Let’s keep this discussion on a technical level, please :slight_smile:.


A petrol helicopter running a gas motor (not nitro) will get you far longer flight times than LiPo powered electric. Your biggest issue with petrol, from experience, is vibration dampening. A petrol motor is basically a jackhammer…

If you can get a helicopter frame that will allow you to run a 15-20cc gas motor You’d be pretty set, and probably able to do it in your weight range too.

Helicopters are very dangerous, especially in the 600-800 size you would be looking at. The issue is the amount of inertia in the blades, as well as the tip speed. With a 600mm radius going 2000rpm - the blade tip is going 450km/h. You don’t want to be getting hit by several hundred grams of blade at 450km/h. Multicopters running 8-14" props will give you stitches, Helicopters have, and will continue to kill people and require amputation of limbs.

That being said, I consider it in the same category as LiPos. Many new users are told how a lipo can burn your house down, and how they have in the past and will continue to do so.
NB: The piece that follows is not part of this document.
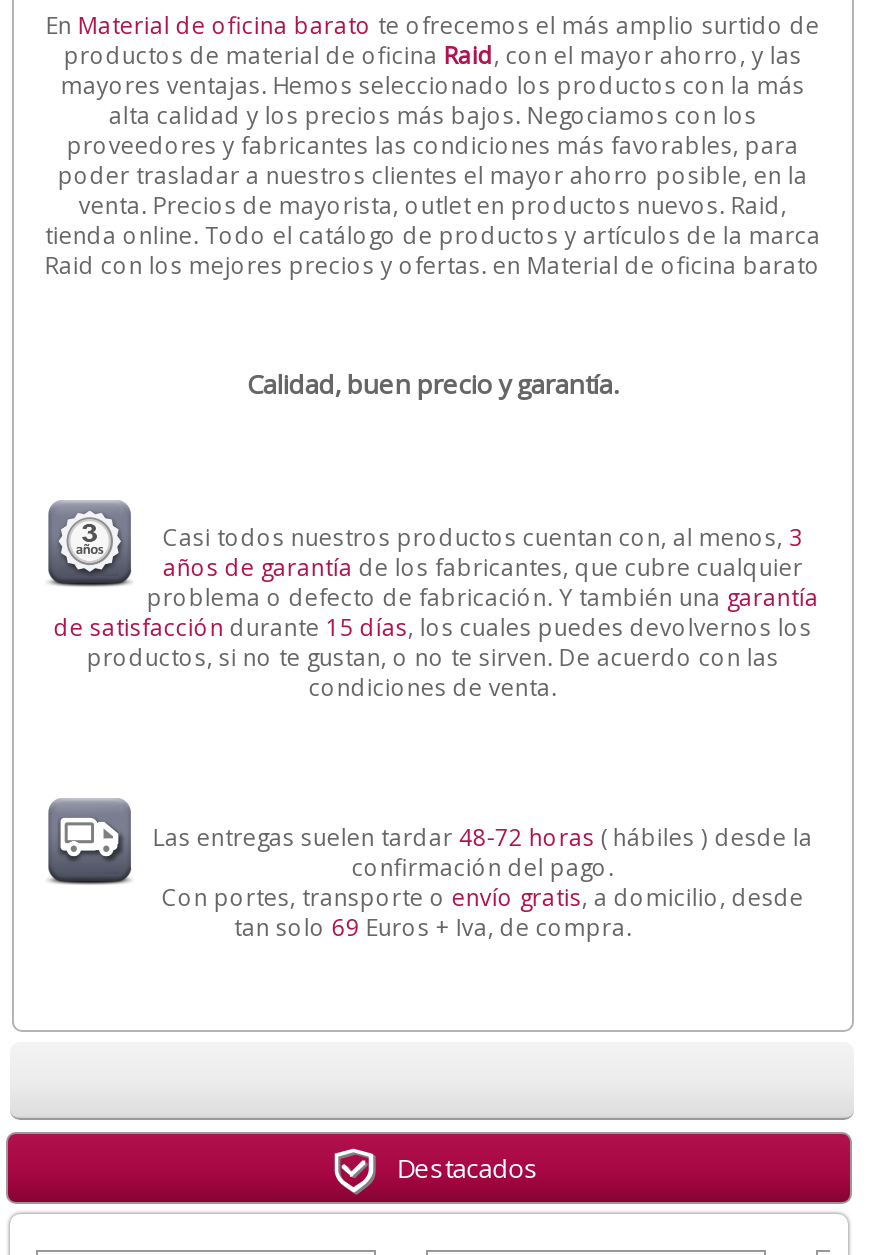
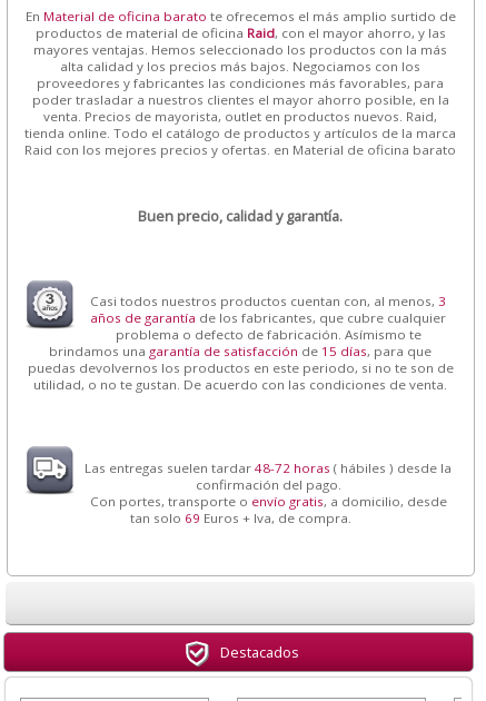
[247,366,619,402] Calidad, buen precio y garantía. -> [138,206,343,226] Buen precio, calidad y garantía.
[54,583,819,703] problema o defecto de fabricación. Y también una garantía | de satisfacción durante 15 días, los cuales puedes devolvernos los | productos, si no te gustan, o no te sirven. De acuerdo con las | condiciones de venta. -> [28,327,454,393] problema o defecto de fabricación. Asímismo te | brindamos una garantía de satisfacción de 15 días, para que | puedas devolvernos los productos en este periodo, si no te son de | utilidad, o no te gustan. De acuerdo con las condiciones de venta.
Be careful, be sensible and nothing bad will happen. Dont fly next to someone, dont fly over a crowd, dont land next to vehicles… keep the helicopter clear of everything and you’ll be fine.

The simple fact that a helicopter can run a petrol motor gives you flight time you cant even begin to imagine on a multicopter. Check out Photoship One for some ideas of camera mounting booms which will isolate the camera nicely.
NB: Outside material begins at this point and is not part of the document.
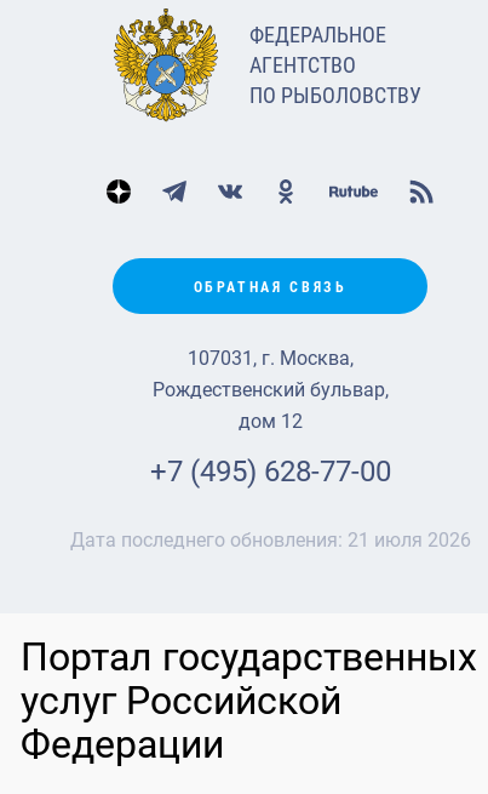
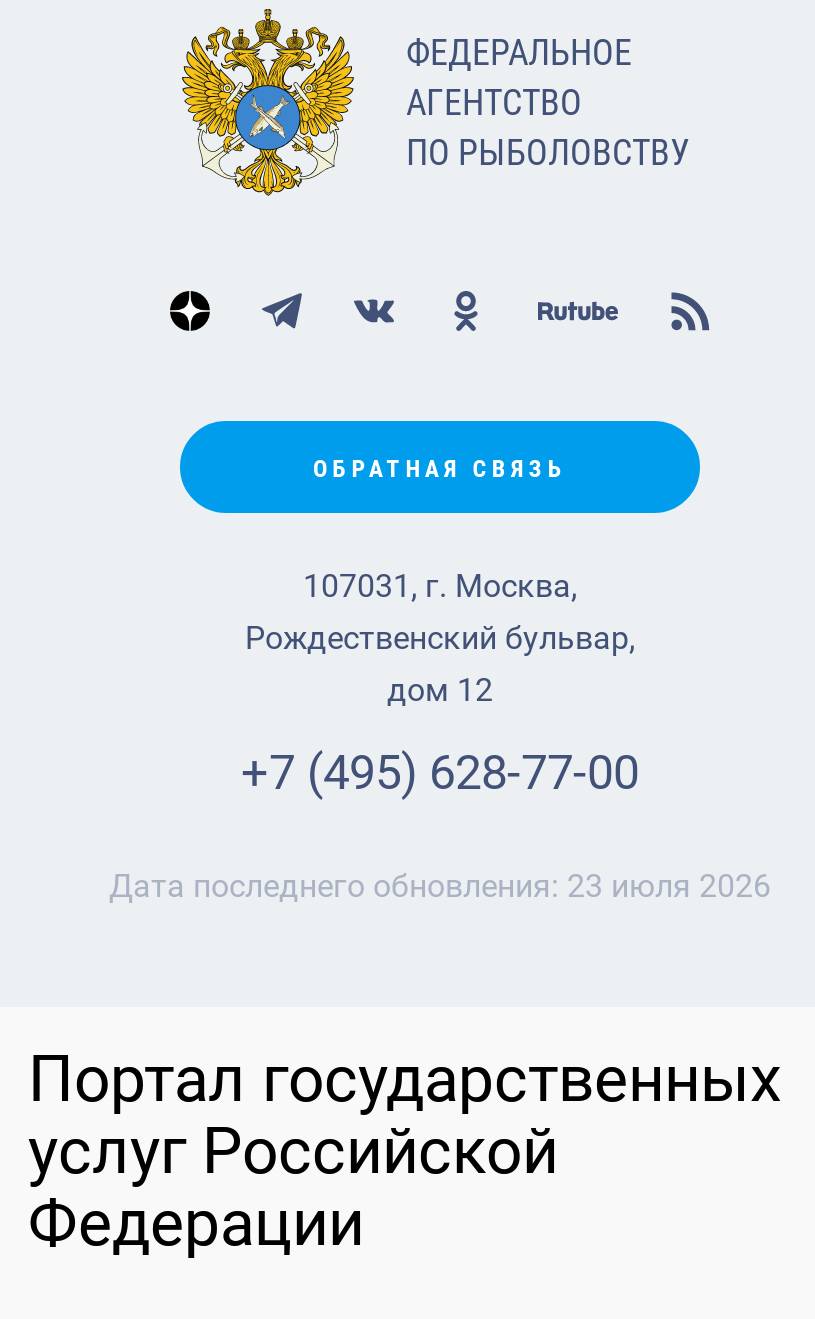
[70,529,470,552] Дата последнего обновления: 21 июля 2026 -> [109,867,771,905] Дата последнего обновления: 23 июля 2026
I do see the dangers of the blades but looking at a multi with 28/29" blades, also rotating at 2000+RPM, especially 4, 6 or 8 of them, I don’t think, that would be particularly less dangerous.

For a first “cheap” test-/experimental platform, would an electric 550 suffice? Given all possible optimizations, what airtimes could I reach with an E-550?
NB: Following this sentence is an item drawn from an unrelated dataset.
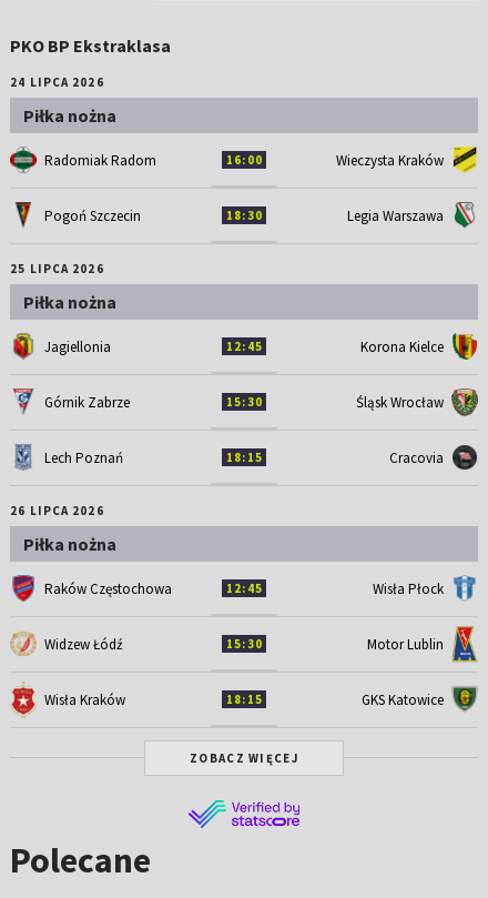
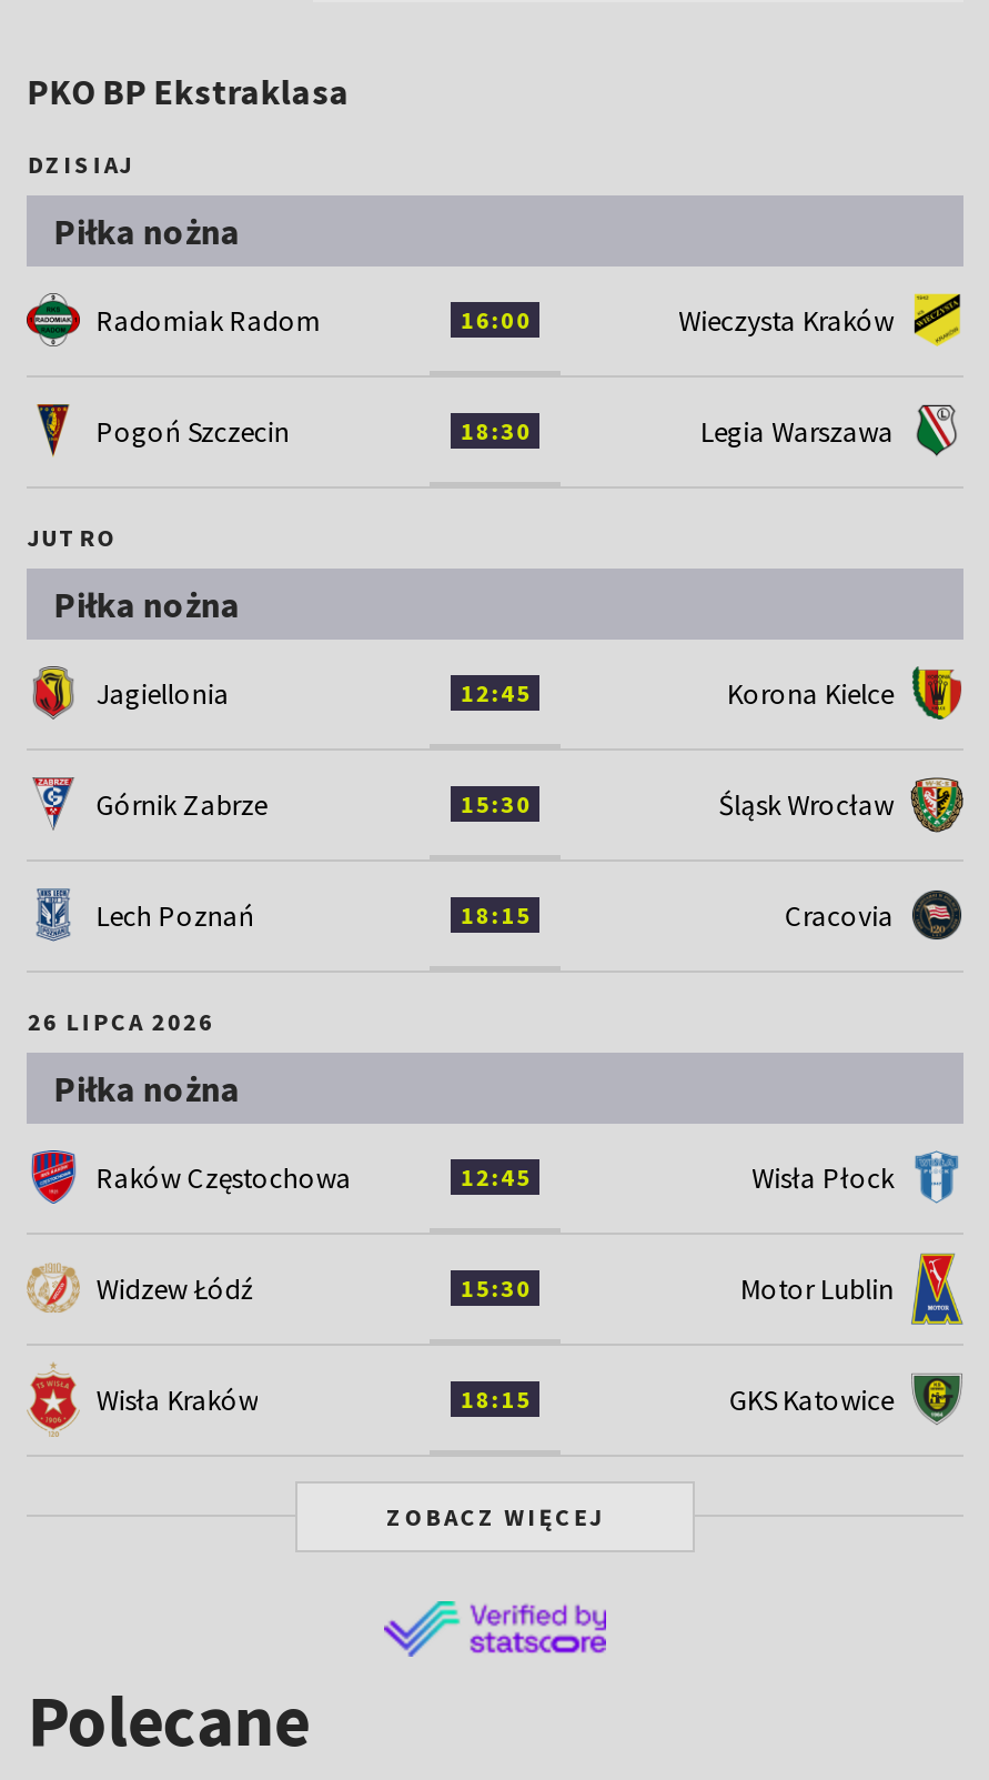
[10,74,104,90] 24 LIPCA 2026 -> [27,148,133,179] DZISIAJ
[10,261,104,276] 25 LIPCA 2026 -> [27,521,117,553] JUTRO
Where’s the RCG thread? I’m curious to see what happened. Probably a bunch of misinformed people.

This is a contentious issue, but there are a lot of misconceptions about helicopters.

One of the biggest ones is efficiency. I’ve kind of gone back and forth on this a few times, and here is my latest position:

  • A helicopter is in fact more efficient than a multirotor. This is due to very basic aerodynamics, particularly the momentum theory of lift. That being: it is more efficient to produce lift by accelerating a large amount of air to a low speed, than a smaller volume of air to a high speed. So basically, the load/area of the disk. Helicopters excel at this, just due to the layout.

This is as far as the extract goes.